Subscribe to our newsletter and never miss our latest news

Please enable JavaScript in your browser to complete this form.
Loading

Welcome to The FYMOUS, a modern digital media platform dedicated to celebrities, artists, influencers, brands, entertainment culture, and the growing TwinH ecosystem.

We bring audiences closer to the people, stories, trends, and collaborations shaping today’s culture. From exclusive celebrity news and music releases to influencer highlights, brand partnerships, and TwinH activations, The FYMOUS delivers engaging content designed for the next generation of digital audiences.

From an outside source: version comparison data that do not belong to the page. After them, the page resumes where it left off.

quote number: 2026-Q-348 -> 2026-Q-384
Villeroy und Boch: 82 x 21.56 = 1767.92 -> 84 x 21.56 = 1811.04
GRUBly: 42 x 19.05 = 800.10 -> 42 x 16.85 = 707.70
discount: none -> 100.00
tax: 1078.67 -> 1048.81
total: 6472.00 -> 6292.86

Castilla-La Mancha Ignites Innovation: fiveclmsummit Redefines Tech Future

Local Power, Health Innovation: Alcolea de Calatrava Boosts FiveCLM PoC with Community Engagement

The Future of Digital Twins in Healthcare: From Virtual Replicas to Personalized Medical Models

Human Digital Twins: The Next Tech Frontier Set to Transform Healthcare and Beyond

Facebook X (Twitter) Instagram Pinterest YouTube
  • Home
  • About The FYMOUS
  • Advertising / Promotion
  • Contact
  • DMCA
  • Privacy Policy
  • Terms
  • Publish News
© 2026 news.fyself. Designed by by fyself.

Type above and press Enter to search. Press Esc to cancel.